President Donald Trump’s changes to the Social Security program, implemented under the guidance of X CEO Elon Musk, will cost many families $500 a year.
The new analysis by the Committee for a Responsible Federal Budget (CRFB) projects that benefit checks will be cut by $500 a month on average if the program is allowed to hit its “go-broke” date by late 2013. If these cuts were not imposed, the CRFB found, the absence of the 24 percent benefit cut in the Social Security Administration’s payments will cause the fund to be entirely exhausted.
“Applying this projected reduction to current state-level data, we estimate an across-the-board monthly cut would range from $459 to $556 across the 50 states and the District of Columbia,” the report explained. It identified the 10 states that will have the highest average cuts as Connecticut ($556), New Jersey ($554), New Hampshire ($553), Delaware ($549), Maryland ($541), Washington ($531), Minnesota ($530), Massachusetts ($527), Michigan ($523) and Utah ($523).

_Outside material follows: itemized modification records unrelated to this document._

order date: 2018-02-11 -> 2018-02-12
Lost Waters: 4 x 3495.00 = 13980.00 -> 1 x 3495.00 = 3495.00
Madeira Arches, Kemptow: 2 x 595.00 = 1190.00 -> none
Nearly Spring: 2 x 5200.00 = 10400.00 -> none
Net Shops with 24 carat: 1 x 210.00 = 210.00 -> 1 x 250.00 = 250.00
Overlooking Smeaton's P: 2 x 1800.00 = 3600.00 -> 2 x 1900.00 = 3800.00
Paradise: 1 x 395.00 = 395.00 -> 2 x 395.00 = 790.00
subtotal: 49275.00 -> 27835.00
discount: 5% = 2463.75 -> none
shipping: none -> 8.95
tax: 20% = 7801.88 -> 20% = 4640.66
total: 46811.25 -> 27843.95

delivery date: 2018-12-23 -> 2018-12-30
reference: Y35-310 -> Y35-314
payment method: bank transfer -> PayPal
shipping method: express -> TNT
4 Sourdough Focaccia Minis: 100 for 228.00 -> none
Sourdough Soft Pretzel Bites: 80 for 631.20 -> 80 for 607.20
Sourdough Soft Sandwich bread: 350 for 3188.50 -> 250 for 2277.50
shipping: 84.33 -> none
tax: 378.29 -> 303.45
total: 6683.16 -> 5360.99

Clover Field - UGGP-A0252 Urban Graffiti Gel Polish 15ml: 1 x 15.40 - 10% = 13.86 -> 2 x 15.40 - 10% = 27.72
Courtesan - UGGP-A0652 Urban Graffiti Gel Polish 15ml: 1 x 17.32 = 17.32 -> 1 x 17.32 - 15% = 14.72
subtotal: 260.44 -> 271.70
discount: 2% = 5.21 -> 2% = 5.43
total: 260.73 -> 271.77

“The Senior Citizens League (TSCL) believes any discussion of Social Security solvency must be grounded in the reality that millions of older Americans depend on these earned benefits to pay for housing, food, healthcare, and other essential expenses,” Senior Citizens League spokesperson Shannon Benton told Nexstar. “Acting sooner rather than later can help restore the program’s long-term solvency while minimizing the impact on beneficiaries and avoiding sudden benefit reductions that millions of Americans can simply cannot afford.”
The CRFB added, “No state would be spared from the potentially devastating effects of insolvency.”
According to a recent report by the Center on Budget and Policy Priorities, Trump has weakened the Social Security program by gutting its staff.
“In just 15 months, the Trump Administration has pushed out more than 8,000 Social Security Administration (SSA) workers — causing SSA’s largest one-year staffing reduction on record,” the Center on Budget and Policy Priorities. “This 14 percent cut has compromised SSA’s ability to reliably serve seniors, bereaved families, and people with disabilities. By January 2026, SSA had fewer employees than at any time since 1967, when the agency was not yet responsible for administering Supplemental Security Income (SSI) and served 52 million fewer beneficiaries.”
Speaking with AlterNet last month, former Social Security Commissioner Martin O’Malley disputed the widespread argument made by fiscal conservatives that the program faces the threat of insolvency.
“This isn’t true — but it is often repeated,” O’Malley told AlterNet at the time. “Social Security is a pay as you go program. It is not funded by deficit spending. It is more akin to an insurance company. People premiums and benefits are paid out from those premiums. Even the surplus — which because of income inequality is being depleted sooner (2032) than thought in 1983, even that was built up by payroll tax, not borrowed money. “
O’Malley added, “An utter devaluation of the dollar — which Trump is causing and risking in so many reckless and self/serving ways (bitcoin), would be really bad for everything in US including Soc Sec, it is not true that Social Security depends on deficit spending for its support or benefits. (Except a small portion of admin expenses).”